— What you have to do —
The records are to be copied in their entirety, exactly as given.

— Supplied entries —
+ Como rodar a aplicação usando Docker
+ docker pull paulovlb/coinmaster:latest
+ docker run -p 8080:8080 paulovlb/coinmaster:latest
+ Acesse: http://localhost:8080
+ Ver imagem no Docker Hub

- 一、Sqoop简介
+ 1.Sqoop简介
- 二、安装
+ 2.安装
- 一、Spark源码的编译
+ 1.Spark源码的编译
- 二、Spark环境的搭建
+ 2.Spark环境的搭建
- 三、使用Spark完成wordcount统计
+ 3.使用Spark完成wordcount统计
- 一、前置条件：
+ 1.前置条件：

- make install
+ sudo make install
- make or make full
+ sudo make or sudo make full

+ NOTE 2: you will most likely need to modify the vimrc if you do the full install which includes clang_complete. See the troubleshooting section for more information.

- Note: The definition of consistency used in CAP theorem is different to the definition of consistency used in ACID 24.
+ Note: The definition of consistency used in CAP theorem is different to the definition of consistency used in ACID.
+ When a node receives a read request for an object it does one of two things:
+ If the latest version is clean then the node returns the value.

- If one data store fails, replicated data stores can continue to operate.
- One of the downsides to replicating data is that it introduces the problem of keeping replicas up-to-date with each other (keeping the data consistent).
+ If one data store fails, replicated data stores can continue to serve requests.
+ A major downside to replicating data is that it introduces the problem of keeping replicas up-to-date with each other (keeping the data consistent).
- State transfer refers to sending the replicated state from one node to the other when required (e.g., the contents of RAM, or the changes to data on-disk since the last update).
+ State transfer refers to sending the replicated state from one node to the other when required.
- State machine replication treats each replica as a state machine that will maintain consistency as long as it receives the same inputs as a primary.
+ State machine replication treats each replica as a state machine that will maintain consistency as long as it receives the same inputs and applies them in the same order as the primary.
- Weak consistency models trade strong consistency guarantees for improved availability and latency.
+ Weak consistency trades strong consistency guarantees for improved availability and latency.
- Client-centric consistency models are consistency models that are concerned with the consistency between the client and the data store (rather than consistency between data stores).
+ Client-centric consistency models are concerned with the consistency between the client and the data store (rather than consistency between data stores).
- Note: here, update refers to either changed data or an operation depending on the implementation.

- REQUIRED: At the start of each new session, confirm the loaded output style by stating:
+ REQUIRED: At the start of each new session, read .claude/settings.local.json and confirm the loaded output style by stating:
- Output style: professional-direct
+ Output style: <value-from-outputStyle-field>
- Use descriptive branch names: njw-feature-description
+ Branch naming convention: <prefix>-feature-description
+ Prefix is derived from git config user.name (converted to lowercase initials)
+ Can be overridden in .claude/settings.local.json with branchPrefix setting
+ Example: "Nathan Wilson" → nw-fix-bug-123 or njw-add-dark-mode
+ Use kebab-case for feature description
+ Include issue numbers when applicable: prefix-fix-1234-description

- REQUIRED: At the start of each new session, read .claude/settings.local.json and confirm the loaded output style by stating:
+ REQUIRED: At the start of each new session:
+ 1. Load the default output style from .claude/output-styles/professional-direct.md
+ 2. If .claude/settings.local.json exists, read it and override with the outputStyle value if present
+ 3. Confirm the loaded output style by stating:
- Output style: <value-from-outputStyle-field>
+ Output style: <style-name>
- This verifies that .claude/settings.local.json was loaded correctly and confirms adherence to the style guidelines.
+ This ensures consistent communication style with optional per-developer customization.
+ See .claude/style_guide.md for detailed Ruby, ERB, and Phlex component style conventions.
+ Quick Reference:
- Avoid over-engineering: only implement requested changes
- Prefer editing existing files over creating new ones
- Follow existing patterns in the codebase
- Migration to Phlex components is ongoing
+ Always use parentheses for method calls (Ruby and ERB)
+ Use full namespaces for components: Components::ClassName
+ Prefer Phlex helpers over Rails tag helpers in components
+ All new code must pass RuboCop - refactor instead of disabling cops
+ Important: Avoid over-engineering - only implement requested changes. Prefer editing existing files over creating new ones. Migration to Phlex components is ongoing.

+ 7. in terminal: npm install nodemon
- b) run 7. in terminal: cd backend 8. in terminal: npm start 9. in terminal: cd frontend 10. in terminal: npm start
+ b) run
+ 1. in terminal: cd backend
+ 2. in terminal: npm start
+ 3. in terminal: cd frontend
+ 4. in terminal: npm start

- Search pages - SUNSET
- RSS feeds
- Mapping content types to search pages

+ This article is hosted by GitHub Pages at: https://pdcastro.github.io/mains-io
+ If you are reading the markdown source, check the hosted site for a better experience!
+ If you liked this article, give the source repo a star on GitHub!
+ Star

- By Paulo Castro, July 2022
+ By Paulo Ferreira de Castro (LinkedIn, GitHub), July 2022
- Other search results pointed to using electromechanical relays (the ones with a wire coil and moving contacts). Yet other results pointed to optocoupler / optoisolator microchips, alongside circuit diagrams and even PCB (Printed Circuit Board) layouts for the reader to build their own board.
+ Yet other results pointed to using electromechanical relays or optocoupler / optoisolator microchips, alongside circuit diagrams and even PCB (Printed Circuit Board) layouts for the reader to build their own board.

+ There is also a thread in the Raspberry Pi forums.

— Answer area —
+ Como rodar a aplicação usando Docker
+ docker pull paulovlb/coinmaster:latest
+ docker run -p 8080:8080 paulovlb/coinmaster:latest
+ Acesse: http://localhost:8080
+ Ver imagem no Docker Hub

- 一、Sqoop简介
+ 1.Sqoop简介
- 二、安装
+ 2.安装
- 一、Spark源码的编译
+ 1.Spark源码的编译
- 二、Spark环境的搭建
+ 2.Spark环境的搭建
- 三、使用Spark完成wordcount统计
+ 3.使用Spark完成wordcount统计
- 一、前置条件：
+ 1.前置条件：

- make install
+ sudo make install
- make or make full
+ sudo make or sudo make full

+ NOTE 2: you will most likely need to modify the vimrc if you do the full install which includes clang_complete. See the troubleshooting section for more information.

- Note: The definition of consistency used in CAP theorem is different to the definition of consistency used in ACID 24.
+ Note: The definition of consistency used in CAP theorem is different to the definition of consistency used in ACID.
+ When a node receives a read request for an object it does one of two things:
+ If the latest version is clean then the node returns the value.

- If one data store fails, replicated data stores can continue to operate.
- One of the downsides to replicating data is that it introduces the problem of keeping replicas up-to-date with each other (keeping the data consistent).
+ If one data store fails, replicated data stores can continue to serve requests.
+ A major downside to replicating data is that it introduces the problem of keeping replicas up-to-date with each other (keeping the data consistent).
- State transfer refers to sending the replicated state from one node to the other when required (e.g., the contents of RAM, or the changes to data on-disk since the last update).
+ State transfer refers to sending the replicated state from one node to the other when required.
- State machine replication treats each replica as a state machine that will maintain consistency as long as it receives the same inputs as a primary.
+ State machine replication treats each replica as a state machine that will maintain consistency as long as it receives the same inputs and applies them in the same order as the primary.
- Weak consistency models trade strong consistency guarantees for improved availability and latency.
+ Weak consistency trades strong consistency guarantees for improved availability and latency.
- Client-centric consistency models are consistency models that are concerned with the consistency between the client and the data store (rather than consistency between data stores).
+ Client-centric consistency models are concerned with the consistency between the client and the data store (rather than consistency between data stores).
- Note: here, update refers to either changed data or an operation depending on the implementation.

- REQUIRED: At the start of each new session, confirm the loaded output style by stating:
+ REQUIRED: At the start of each new session, read .claude/settings.local.json and confirm the loaded output style by stating:
- Output style: professional-direct
+ Output style: <value-from-outputStyle-field>
- Use descriptive branch names: njw-feature-description
+ Branch naming convention: <prefix>-feature-description
+ Prefix is derived from git config user.name (converted to lowercase initials)
+ Can be overridden in .claude/settings.local.json with branchPrefix setting
+ Example: "Nathan Wilson" → nw-fix-bug-123 or njw-add-dark-mode
+ Use kebab-case for feature description
+ Include issue numbers when applicable: prefix-fix-1234-description

- REQUIRED: At the start of each new session, read .claude/settings.local.json and confirm the loaded output style by stating:
+ REQUIRED: At the start of each new session:
+ 1. Load the default output style from .claude/output-styles/professional-direct.md
+ 2. If .claude/settings.local.json exists, read it and override with the outputStyle value if present
+ 3. Confirm the loaded output style by stating:
- Output style: <value-from-outputStyle-field>
+ Output style: <style-name>
- This verifies that .claude/settings.local.json was loaded correctly and confirms adherence to the style guidelines.
+ This ensures consistent communication style with optional per-developer customization.
+ See .claude/style_guide.md for detailed Ruby, ERB, and Phlex component style conventions.
+ Quick Reference:
- Avoid over-engineering: only implement requested changes
- Prefer editing existing files over creating new ones
- Follow existing patterns in the codebase
- Migration to Phlex components is ongoing
+ Always use parentheses for method calls (Ruby and ERB)
+ Use full namespaces for components: Components::ClassName
+ Prefer Phlex helpers over Rails tag helpers in components
+ All new code must pass RuboCop - refactor instead of disabling cops
+ Important: Avoid over-engineering - only implement requested changes. Prefer editing existing files over creating new ones. Migration to Phlex components is ongoing.

+ 7. in terminal: npm install nodemon
- b) run 7. in terminal: cd backend 8. in terminal: npm start 9. in terminal: cd frontend 10. in terminal: npm start
+ b) run
+ 1. in terminal: cd backend
+ 2. in terminal: npm start
+ 3. in terminal: cd frontend
+ 4. in terminal: npm start

- Search pages - SUNSET
- RSS feeds
- Mapping content types to search pages

+ This article is hosted by GitHub Pages at: https://pdcastro.github.io/mains-io
+ If you are reading the markdown source, check the hosted site for a better experience!
+ If you liked this article, give the source repo a star on GitHub!
+ Star

- By Paulo Castro, July 2022
+ By Paulo Ferreira de Castro (LinkedIn, GitHub), July 2022
- Other search results pointed to using electromechanical relays (the ones with a wire coil and moving contacts). Yet other results pointed to optocoupler / optoisolator microchips, alongside circuit diagrams and even PCB (Printed Circuit Board) layouts for the reader to build their own board.
+ Yet other results pointed to using electromechanical relays or optocoupler / optoisolator microchips, alongside circuit diagrams and even PCB (Printed Circuit Board) layouts for the reader to build their own board.

+ There is also a thread in the Raspberry Pi forums.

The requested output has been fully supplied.